The excavations were conducted
at an area that can be called the Gate of Peoples.
Here, between the Caspian Sea and the Stone Belt
mountains, many ancient tribes moved from the east
to the west, driven by an unknown force. In the
6th-4th centuries BC an area of the Tobol River in
Western Siberia and the entire range of northern
Kazakhstan was inhabited by Salmats, a warlike
nomadic tribe. In the 3rd century BC they ousted
the Scythians from the area around the Black Sea
and the Caucasus. Here they found a common
language with the Amazons and married them.

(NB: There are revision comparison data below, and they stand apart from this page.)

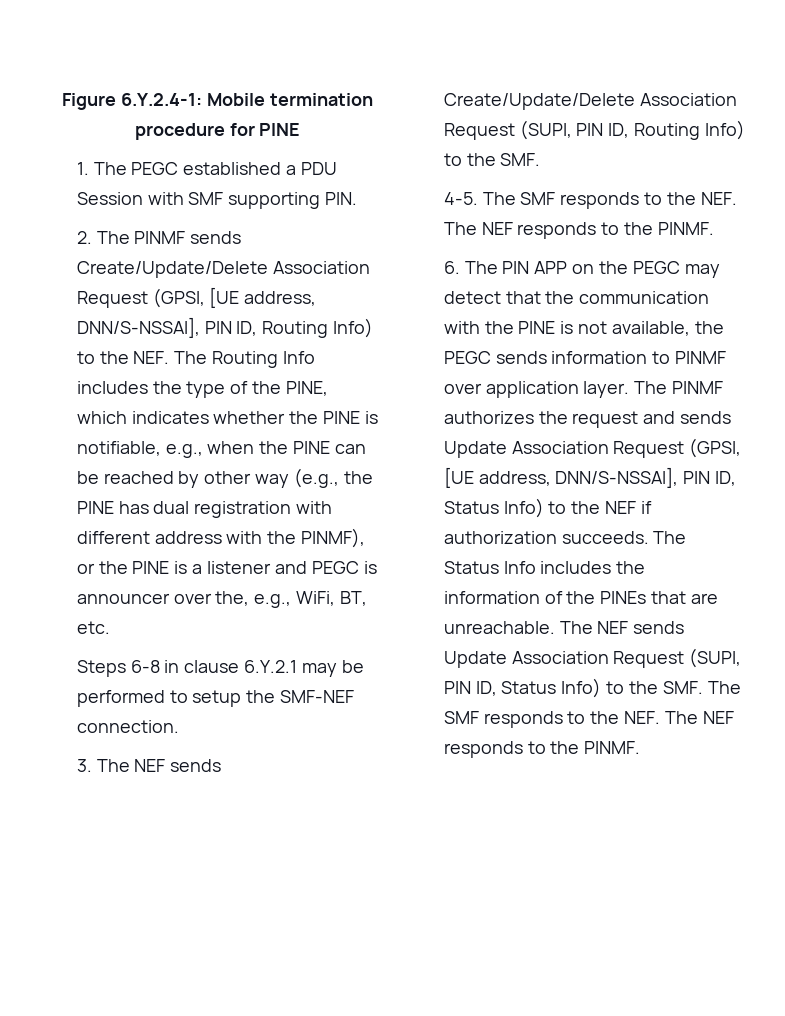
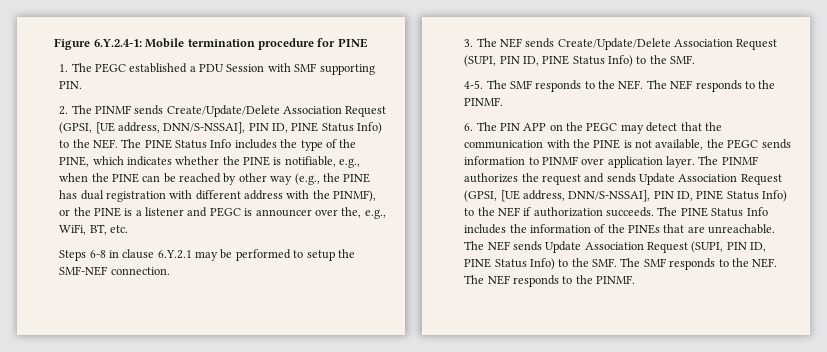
- 2. The PINMF sends Create/Update/Delete Association Request (GPSI, [UE address, DNN/S-NSSAI], PIN ID, Routing Info) to the NEF. The Routing Info includes the type of the PINE, which indicates whether the PINE is notifiable, e.g., when the PINE can be reached by other way (e.g., the PINE has dual registration with different address with the PINMF), or the PINE is a listener and PEGC is announcer over the, e.g., WiFi, BT, etc.
+ 2. The PINMF sends Create/Update/Delete Association Request (GPSI, [UE address, DNN/S-NSSAI], PIN ID, PINE Status Info) to the NEF. The PINE Status Info includes the type of the PINE, which indicates whether the PINE is notifiable, e.g., when the PINE can be reached by other way (e.g., the PINE has dual registration with different address with the PINMF), or the PINE is a listener and PEGC is announcer over the, e.g., WiFi, BT, etc.
- 3. The NEF sends Create/Update/Delete Association Request (SUPI, PIN ID, Routing Info) to the SMF.
+ 3. The NEF sends Create/Update/Delete Association Request (SUPI, PIN ID, PINE Status Info) to the SMF.
- The PINMF authorizes the request and sends Update Association Request (GPSI, [UE address, DNN/S-NSSAI], PIN ID, Status Info) to the NEF if authorization succeeds.
+ The PINMF authorizes the request and sends Update Association Request (GPSI, [UE address, DNN/S-NSSAI], PIN ID, PINE Status Info) to the NEF if authorization succeeds.
- The Status Info includes the information of the PINEs that are unreachable.
+ The PINE Status Info includes the information of the PINEs that are unreachable.
- The NEF sends Update Association Request (SUPI, PIN ID, Status Info) to the SMF. The SMF responds to the NEF. The NEF responds to the PINMF.
+ The NEF sends Update Association Request (SUPI, PIN ID, PINE Status Info) to the SMF. The SMF responds to the NEF. The NEF responds to the PINMF.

The expedition found 40 women's
graves, seven of which contained items not typical
of the gentler sex - armors, weapons, and horse
harness. All these things - bronze arrowheads,
daggers, and swords - were of normal size and
showed signs that they had been used frequently
for military purposes. This rules out the
suggestion that all these articles were just
symbolic and used for only ritual purposes.
The only difference was that the
handles of the swords and daggers found in the
women's graves were shorter than those found in
the men's graves. Probably these weapons were made
especially for women, with their comparatively
small hands. One can also suggest that these were
hunting weapons. However, the Amazons' graves
contained many sheep, horse, and camel skins and
bones but no bones of wild animals. This proves
that these tribes were not hunters but nomadic
cattle-breeders.
Another fact, proving the Amazon
theory is that military tattoos on the remnants of
the skin of both the men and women. According to
many ancient sources, including Herodotus, a
warrior made a special tattoo after killing each
enemy soldier. Such tattoo emblems varied from
totem animals (like the heads of a wolf or bear)
to the skull crossed with bones.
The archaeologists also found 68
bronze articles, including spearheads, axes,
daggers with beautifully decorated handles, and
decorations shaped as armors. But the most
interesting finding was that these articles
originated from four regions - the Caucasus, Volga
basin, Kazakhstan, and Central Asia. So this
ancient treasure testifies to direct contacts
between the Caucasus, Central Asia, and other
Eurasian regions.
Chemical analysis of these finds
revealed a wide diversity of different kinds of
bronze. So, daggers and axes were cast from the
arsenic bronze and some arrow-heads and armors -
from tin-arsenic bronze. These kinds of bronze
originated from different and very distant areas
of the Caucasus, Ural, and Kazakhstan.
On this territory archaeologists
have already found weapons in Scythian women's
graves in the 1950s, but these were just
occasional finds that could not make up the full
picture. Today, after the discovery of such a
large Amazon grave, the international
archaeological community will probably be
convinced that women played a role in ancient
nomadic tribes.
"If we find in a grave
weapons beside a men's skeleton, we are sure that
he was a warrior. So a similar conclusion is
logical when we deal with women's remnants,"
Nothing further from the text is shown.